** Data follows **
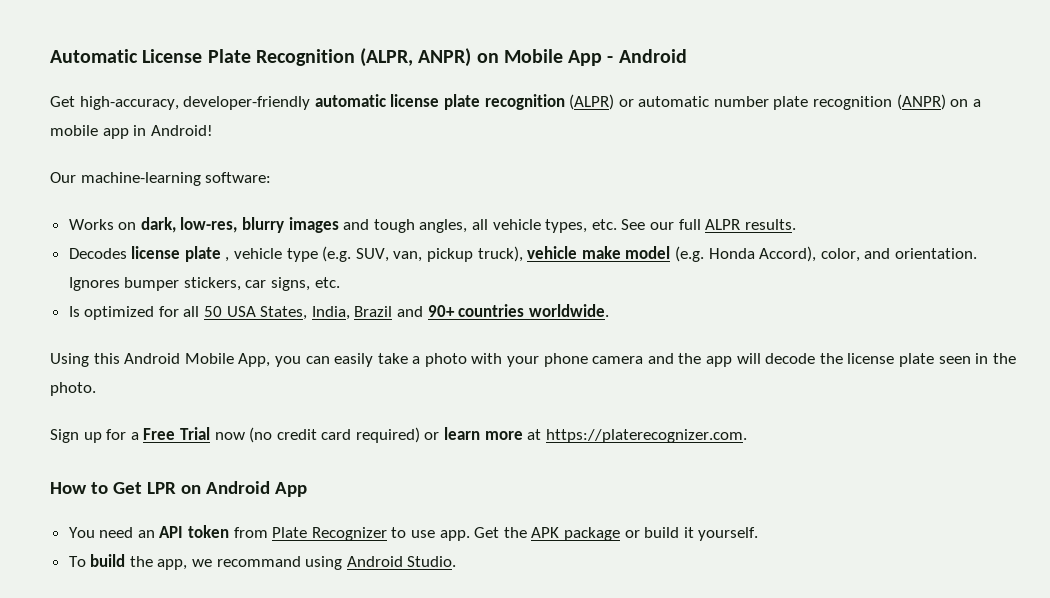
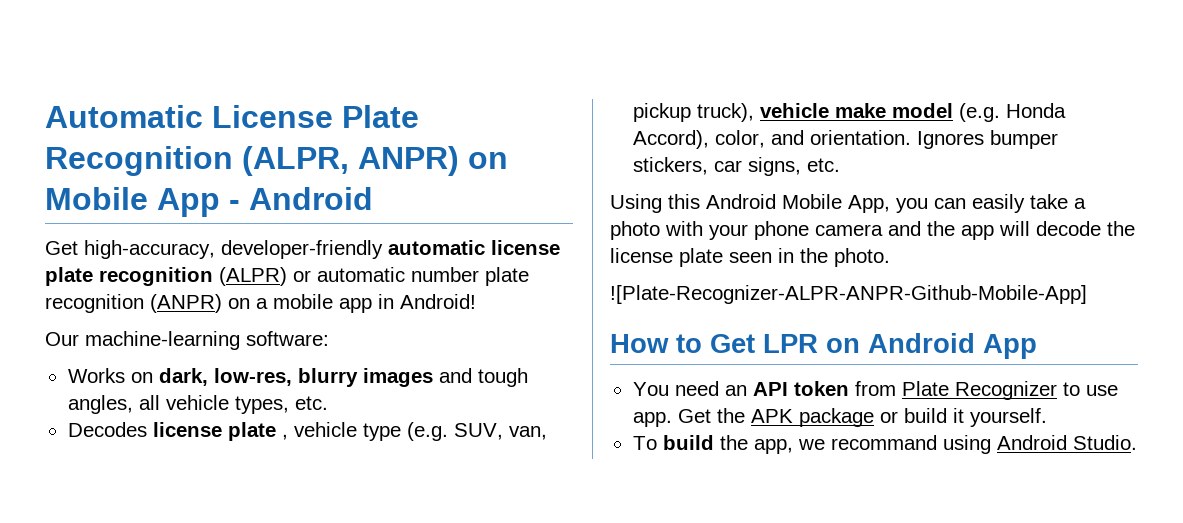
- Works on dark, low-res, blurry images and tough angles, all vehicle types, etc. See our full ALPR results.
+ Works on dark, low-res, blurry images and tough angles, all vehicle types, etc.
- Is optimized for all 50 USA States, India, Brazil and 90+ countries worldwide.
- Sign up for a Free Trial now (no credit card required) or learn more at https://platerecognizer.com.
+ ![Plate-Recognizer-ALPR-ANPR-Github-Mobile-App]

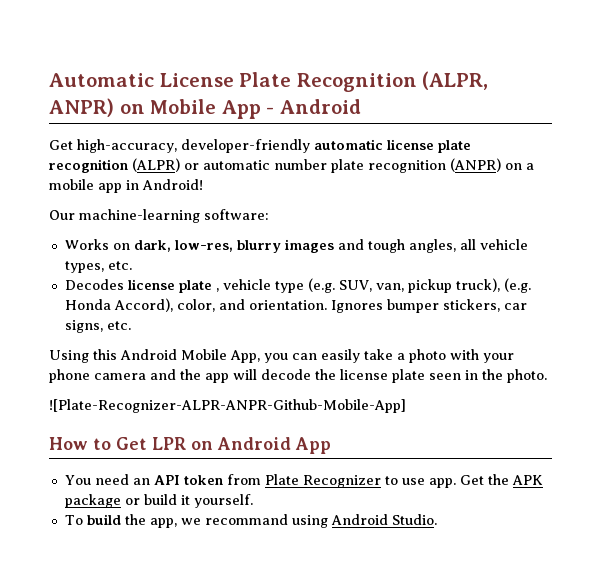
- Decodes license plate , vehicle type (e.g. SUV, van, pickup truck), vehicle make model (e.g. Honda Accord), color, and orientation.
+ Decodes license plate , vehicle type (e.g. SUV, van, pickup truck), (e.g. Honda Accord), color, and orientation.

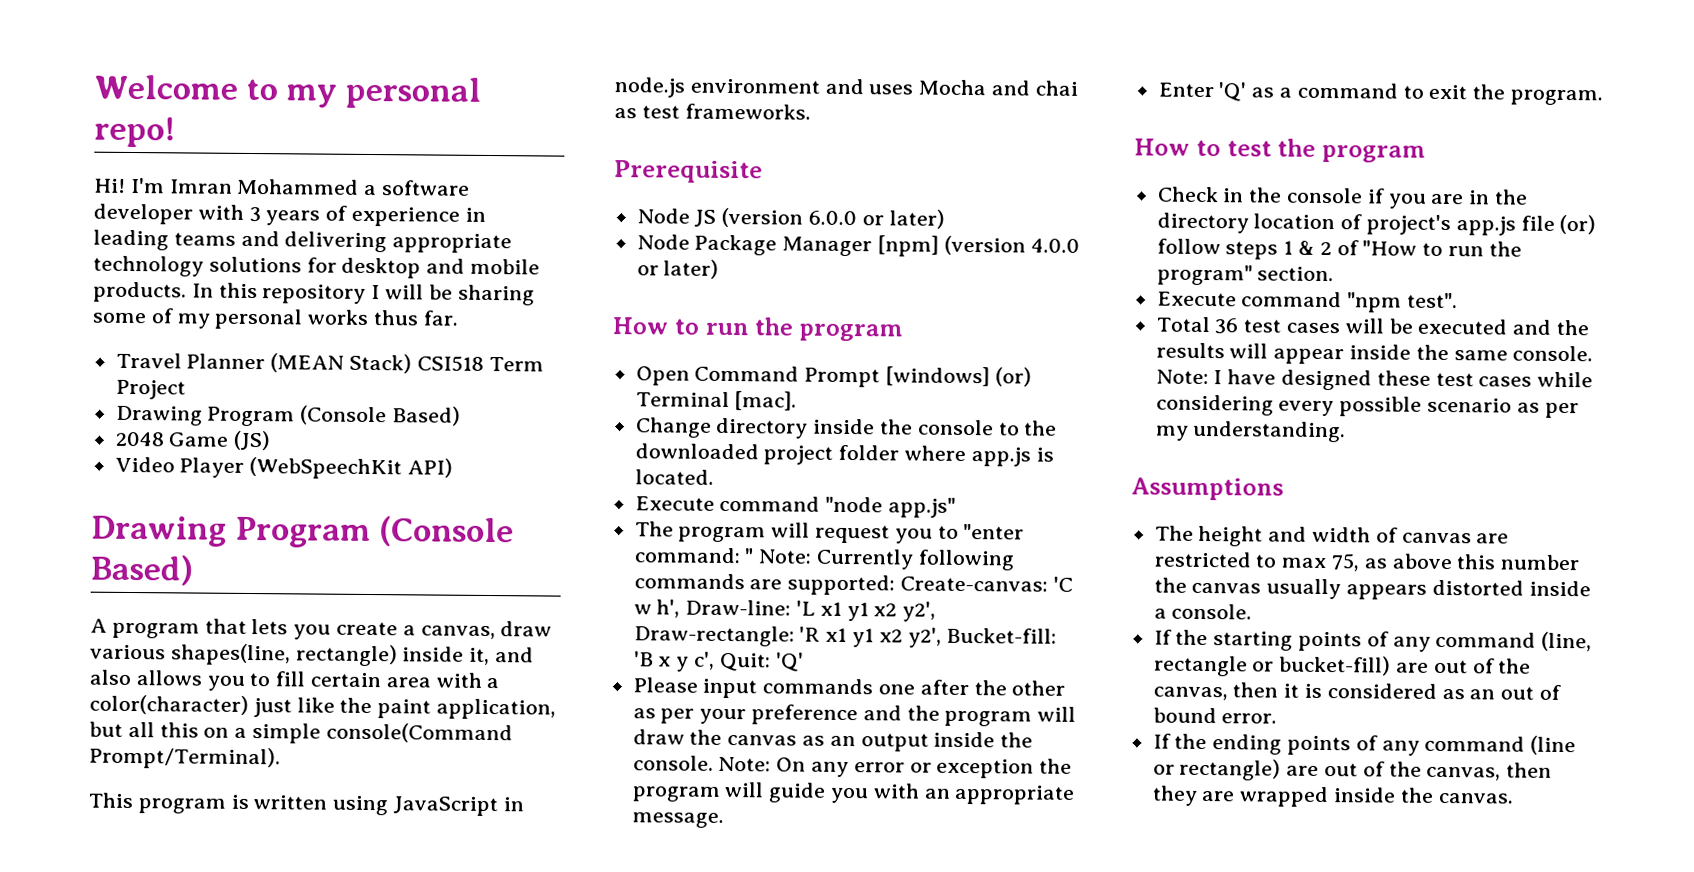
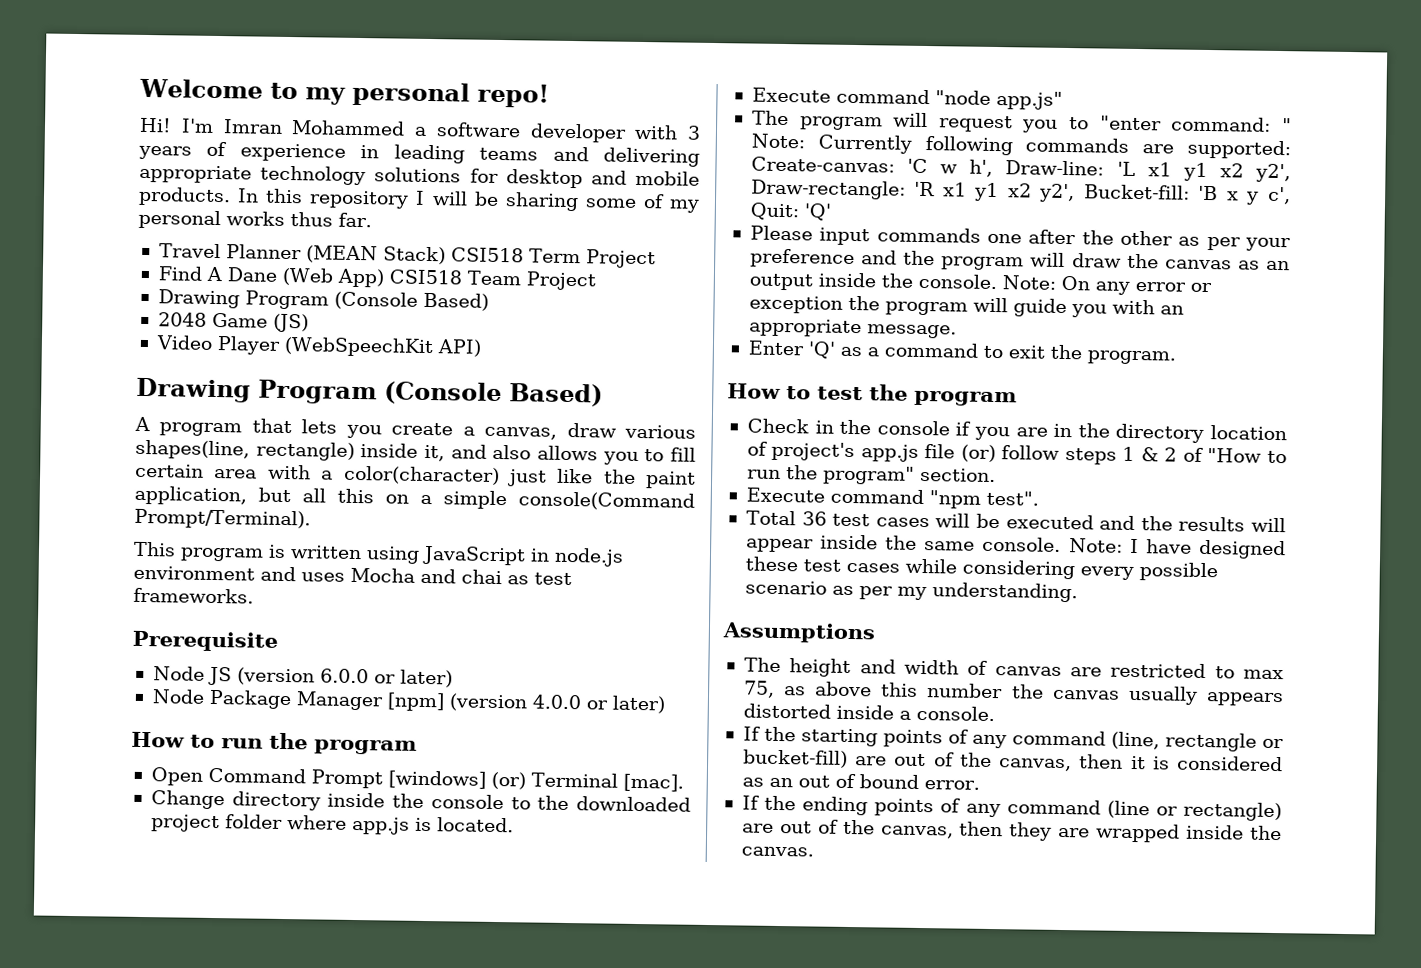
+ Find A Dane (Web App) CSI518 Team Project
** End of Data **
--- Exercise instructions ---
When a line in the data holds the word "Honda", show that line.

--- Result below ---
- Decodes license plate , vehicle type (e.g. SUV, van, pickup truck), vehicle make model (e.g. Honda Accord), color, and orientation.
+ Decodes license plate , vehicle type (e.g. SUV, van, pickup truck), (e.g. Honda Accord), color, and orientation.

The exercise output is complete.